▶ **Exercise**
If an entry holds an image, leave that image out and transcribe everything else exactly.

▶ **Data extracts**

┄┄┄┄┄┄

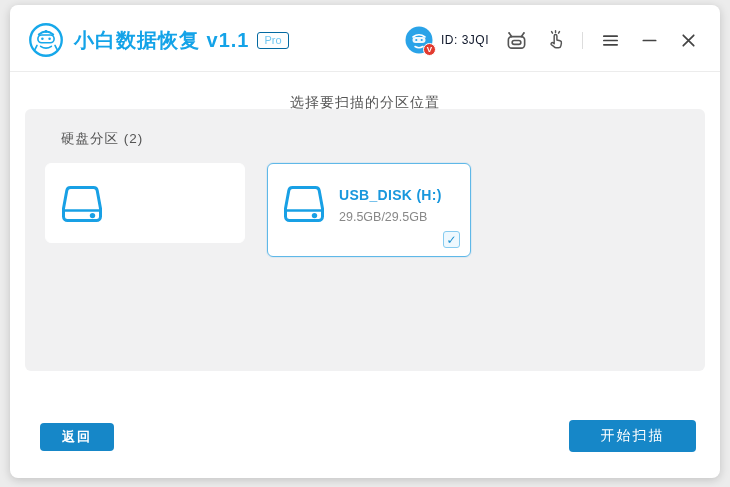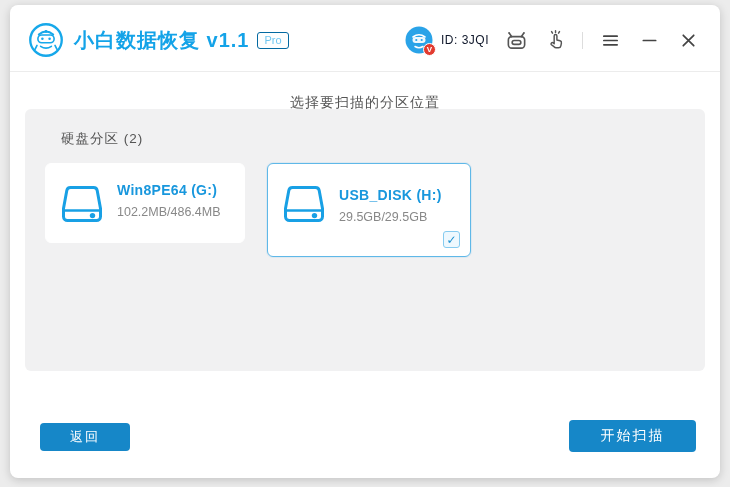--- a/index.html
+++ b/index.html
@@ -172,10 +172,6 @@
           <path d="M3.5 26.5 H40.5" stroke="#18a0e5" stroke-width="2.6"></path>
           <circle cx="32.5" cy="31.6" r="2.7" fill="#18a0e5"></circle>
         </svg>
-        <div>
-          <div class="drive-name">Win8PE64  (G:)</div>
-          <div class="drive-size">102.2MB/486.4MB</div>
-        </div>
       </div>
 
       <div class="drive-card selected">

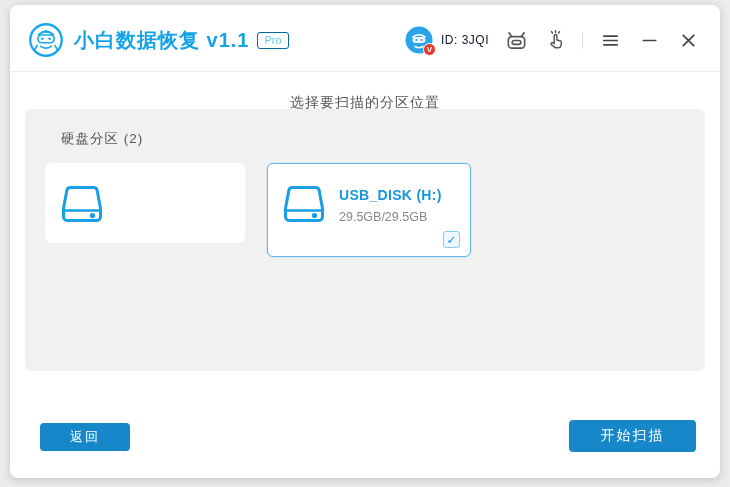--- a/index.html
+++ b/index.html
@@ -79,7 +79,7 @@
     color:#fff; font-size:13px; letter-spacing:2px; cursor:pointer;
     font-family:inherit;
   }
-  .btn-back { left:30px; bottom:27px; width:90px; height:28px; }
+  .btn-back { left:30px; bottom:27px; width:74px; height:28px;font-weight:bold; }
   .btn-start { right:24px; bottom:26px; width:127px; height:32px; font-size:14px; }
 </style>
 </head>

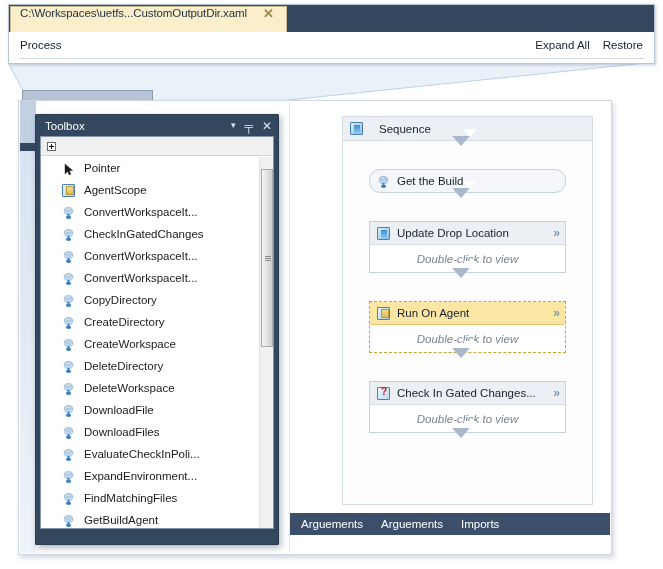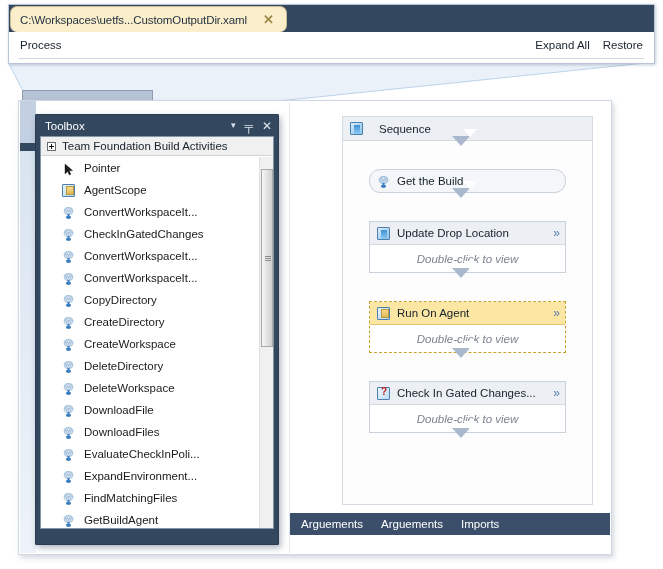--- a/index.html
+++ b/index.html
@@ -30,9 +30,8 @@
     border-left: 1px solid #cbbd94;
     border-top: 1px solid #cbbd94;
     border-right: 1px solid #cbbd94;
-    display: flex; align-items: center;
+    display: flex; align-items: flex-start;
     padding: 0 7px 0 9px;
-    border-radius: 7px;
   }
   .doc-tab-label {
     font-size: 11.5px; color: #1d2d3e; white-space: nowrap;

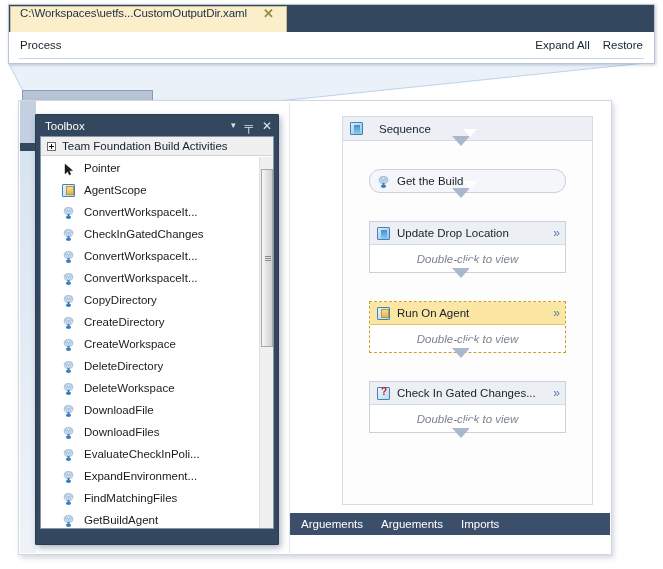--- a/index.html
+++ b/index.html
@@ -428,7 +428,6 @@
     <div class="tb-content">
       <div class="tb-group">
         <span class="tb-group-expander"></span>
-        <span class="tb-group-label">Team Foundation Build Activities</span>
       </div>
 
       <div class="tb-list">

┄┄┄┄┄┄

▶ **Result**
--- a/index.html
+++ b/index.html
@@ -172,10 +172,6 @@
           <path d="M3.5 26.5 H40.5" stroke="#18a0e5" stroke-width="2.6"></path>
           <circle cx="32.5" cy="31.6" r="2.7" fill="#18a0e5"></circle>
         </svg>
-        <div>
-          <div class="drive-name">Win8PE64  (G:)</div>
-          <div class="drive-size">102.2MB/486.4MB</div>
-        </div>
       </div>
 
       <div class="drive-card selected">

--- a/index.html
+++ b/index.html
@@ -79,7 +79,7 @@
     color:#fff; font-size:13px; letter-spacing:2px; cursor:pointer;
     font-family:inherit;
   }
-  .btn-back { left:30px; bottom:27px; width:90px; height:28px; }
+  .btn-back { left:30px; bottom:27px; width:74px; height:28px;font-weight:bold; }
   .btn-start { right:24px; bottom:26px; width:127px; height:32px; font-size:14px; }
 </style>
 </head>

--- a/index.html
+++ b/index.html
@@ -30,9 +30,8 @@
     border-left: 1px solid #cbbd94;
     border-top: 1px solid #cbbd94;
     border-right: 1px solid #cbbd94;
-    display: flex; align-items: center;
+    display: flex; align-items: flex-start;
     padding: 0 7px 0 9px;
-    border-radius: 7px;
   }
   .doc-tab-label {
     font-size: 11.5px; color: #1d2d3e; white-space: nowrap;

--- a/index.html
+++ b/index.html
@@ -428,7 +428,6 @@
     <div class="tb-content">
       <div class="tb-group">
         <span class="tb-group-expander"></span>
-        <span class="tb-group-label">Team Foundation Build Activities</span>
       </div>
 
       <div class="tb-list">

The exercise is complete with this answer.